Şûrâ-yı Ümmet
- Categories: Political magazine
- Frequency: Biweekly; Weekly;
- Founder: Ahmet Rıza
- Founded: 1902
- First issue: 10 April 1902
- Final issue: 12 May 1910
- Language: Ottoman Turkish

= Şûrâ-yı Ümmet =

Ottoman Turkish political periodical (1902–1910)

Şûrâ-yı Ümmet (Ottoman Turkish: Council of the [Islamic] Community) was one of the official media outlets of the Committee of Union and Progress (CUP). The magazine existed between 1902 and 1910. It was one of the most influential publications of the CUP members and played a significant role in the Young Turk Revolution in 1908.

==History and profile==
The establishment of Şûrâ-yı Ümmet was decided in the meeting of the CUP members in Paris in February 1902. Its title was given by Hoca Kadri Efendi, and it was first published as a biweekly magazine on 10 April that year. The founders were part of the CUP faction led by Ahmet Rıza. But, other factions of the organization also contributed to the establishment of the magazine. They adopted an inclusive Ottomanist approach in opposition to nationalist approach which was represented by another CUP group who started Türk magazine in Cairo. They also supported the idea that Anatolia was the motherland of Turks.

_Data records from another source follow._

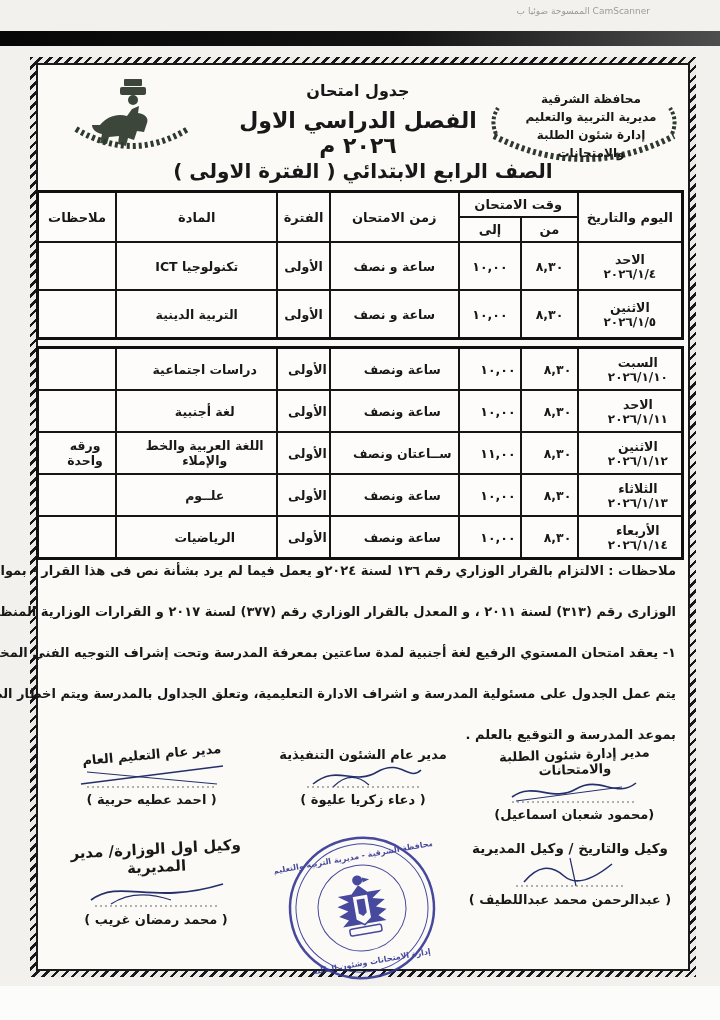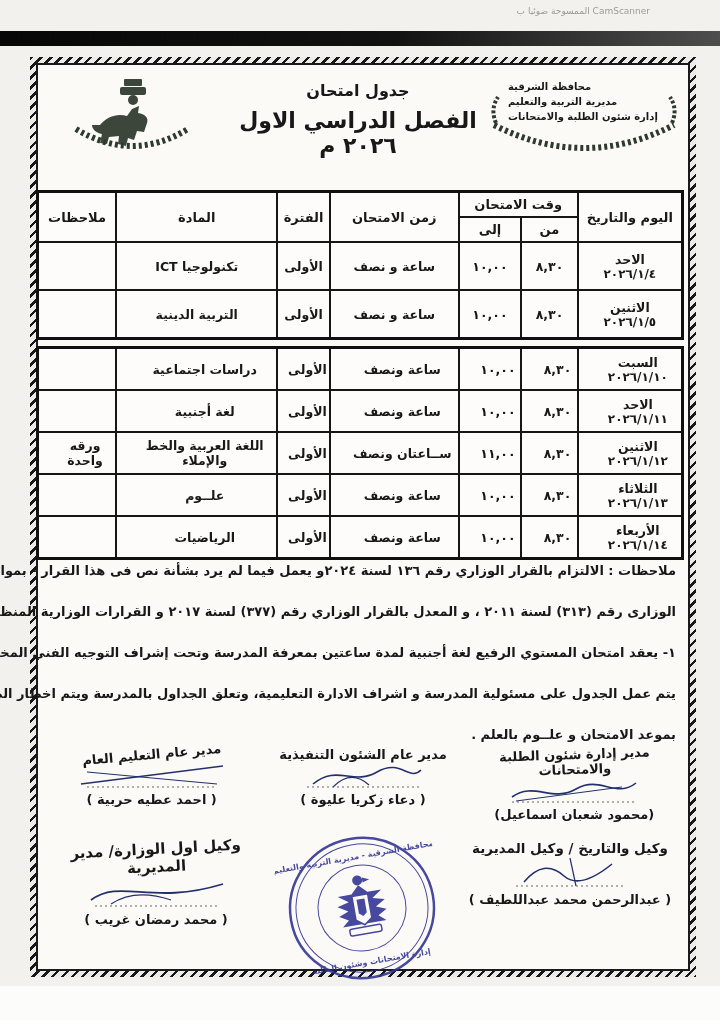--- a/index.html
+++ b/index.html
@@ -6,21 +6,21 @@
   body{font-family:"DejaVu Sans",sans-serif;}
   .page{position:relative;width:720px;height:1020px;background:#f2f1ed;overflow:hidden;direction:rtl;color:#181818;}
   .watermark{position:absolute;top:6px;left:450px;width:200px;font-size:9px;color:#9b9b98;direction:ltr;text-align:right;}
   .shadow-band{position:absolute;top:31px;left:0;width:720px;height:15px;background:linear-gradient(90deg,#070707 0%,#121212 55%,#4e4e4e 100%);}
   .bottom-white{position:absolute;top:986px;left:0;width:720px;height:34px;background:#fcfcfb;}
   
   .frame{position:absolute;left:30px;top:57px;width:666px;height:920px;box-sizing:border-box;padding:6px;
          background:repeating-linear-gradient(135deg,#17171c 0 2.5px,#edebe5 2.5px 7px);}
   .frame-line{position:relative;width:100%;height:100%;box-sizing:border-box;border:2px solid #1a1a1a;background:#fbfaf6;}
   
-  .org{position:absolute;top:14px;left:470px;right:14px;text-align:left;font-weight:bold;font-size:10px;line-height:1.5;}
+  .org{position:absolute;top:25px;left:470px;right:14px;text-align:center;font-weight:bold;font-size:12px;line-height:1.5;}
   .org .wreath{position:absolute;top:-4px;left:-10px;right:-10px;height:92px;}
   .org-lines{position:relative;z-index:2;}
   .titles{position:absolute;top:16px;left:200px;right:210px;text-align:center;font-weight:bold;}
   .t1{font-size:16px;letter-spacing:.5px;}
   .t2{font-size:22px;margin-top:8px;}
   .logo{position:absolute;top:8px;left:24px;width:140px;height:100px;}
   .subtitle{position:absolute;top:94px;left:0;right:0;text-align:center;font-weight:bold;font-size:20px;}
   
   .tbl{position:absolute;right:4px;width:648px;border-collapse:collapse;table-layout:fixed;background:#fdfcfa;}
   .tbl.pos1{top:125px;}
@@ -85,20 +85,21 @@
       <svg class="logo" viewBox="0 0 140 100">
         <g fill="#3c463a">
           <rect x="62" y="6" width="18" height="7" rx="1"></rect>
           <rect x="58" y="14" width="26" height="8" rx="2"></rect>
           <circle cx="71" cy="27" r="5"></circle>
         </g>
         <path d="M38 52 c7 -9 18 -12 27 -9 l5 -7 7 -3 -1 7 c7 1 11 5 9 10 l-3 9 -7 -1 -3 9 -6 -2 -2 8 -8 -2 1 -8 -10 1 -2 7 -7 -1 2 -9 c-6 -1 -10 -5 -10 -9 z" fill="#3c463a"></path>
         <path d="M14 56 Q70 90 126 56" fill="none" stroke="#2e3a2e" stroke-width="6" stroke-dasharray="3 3"></path>
       </svg>
 
+      <div class="subtitle">الصف الرابع الابتدائي ( الفترة الاولى )</div>
 
       <table class="tbl pos1">
         <colgroup>
             <col style="width:104px">
             <col style="width:56px">
             <col style="width:62px">
             <col style="width:128px">
             <col style="width:52px">
             <col style="width:160px">
             <col style="width:78px">
@@ -214,21 +215,21 @@
           <td class="c-subj">الرياضيات</td>
           <td></td>
         </tr>
       </tbody>
         </table>
 
       <div class="note-line nl1">ملاحظات : الالتزام بالقرار الوزاري رقم ١٣٦ لسنة ٢٠٢٤و يعمل فيما لم يرد بشأنة نص فى هذا القرار - بمواد و احكام القرار</div>
       <div class="note-line nl2">الوزارى رقم (٣١٣) لسنة ٢٠١١ ، و المعدل بالقرار الوزاري رقم (٣٧٧) لسنة ٢٠١٧ و القرارات الوزارية المنظمة و تعديلاتها</div>
       <div class="note-line nl3">١- يعقد امتحان المستوي الرفيع لغة أجنبية لمدة ساعتين بمعرفة المدرسة وتحت إشراف التوجيه الفني المختص.</div>
       <div class="note-line nl4">يتم عمل الجدول على مسئولية المدرسة و اشراف الادارة التعليمية، وتعلق الجداول بالمدرسة ويتم اخطار الطلاب</div>
-      <div class="note-line nl5">بموعد الامتحان و علــوم بالعلم .</div>
+      <div class="note-line nl5">بموعد المدرسة و التوقيع بالعلم .</div>
 
       <div class="sigrow1">
         <div class="sig">
           <div class="stitle tilt1">مدير إدارة شئون الطلبة والامتحانات</div>
           <svg width="140" height="28" viewBox="0 0 140 28">
             <path d="M8 20 C30 4 48 26 72 12 S112 22 132 6" fill="none" stroke="#24306b" stroke-width="1.6"></path>
             <path d="M12 24 L118 10" fill="none" stroke="#24306b" stroke-width="1"></path>
             <path d="M8 25 L132 25" fill="none" stroke="#666" stroke-width="1" stroke-dasharray="2 3"></path>
           </svg>
           <div class="sname">(محمود شعبان اسماعيل)</div>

Ahmed Sâib was the founding editor-in-chief of the magazine which was headquartered in Paris and was published in Cairo until 1 July 1907. In July 1906 Samipaşazade Sezai replaced Ahmed Sâib as editor-in-chief. It became an official publication of the CUP with the issue 98 dated 15 August 1906 and began to cover the CUP news and announcements. The magazine featured a detailed summary of the Vyborg Manifesto issued by the Duma deputies in July 1906. Şûrâ-yı Ümmet was sent and read in different regions of the Ottoman Empire, including Macedonia.

Following the revolution in 1908 the headquarters of Şûrâ-yı Ümmet was moved to Istanbul, and there it was restarted as a newspaper in November 1908. Its license holder was Bahaeddin Şakir, and Samipaşazade Sezai continued to serve as its editor-in-chief. However, Şûrâ-yı Ümmet did not manage to gain success in its newspaper format, and therefore, was redesigned as a weekly political, social, and literary magazine in October 1909. Its official affiliation with the CUP ended in this phase. Cenâb Şehâbeddîn was named as its editor-in-chief, and Mehmed Cavid, finance minister of the period, Hüseyin Cahit, Mahmud Sadık, Ubeydullah Efendi and İsmail Hakkı became the members of its editorial board.

The final issue of Şûrâ-yı Ümmet was published on 12 May 1910, and it produced a total of 220 issues during its run.

==Contributors==
Major contributors included Rıza Tevfik, Nazım Bey, Ali Haydar Midhat and Mustafa Hamdi during the Paris period. Yusuf Akçura published articles in the magazine in 1905. Fatma Aliye contributed to Şûrâ-yı Ümmet when it was published in Istanbul.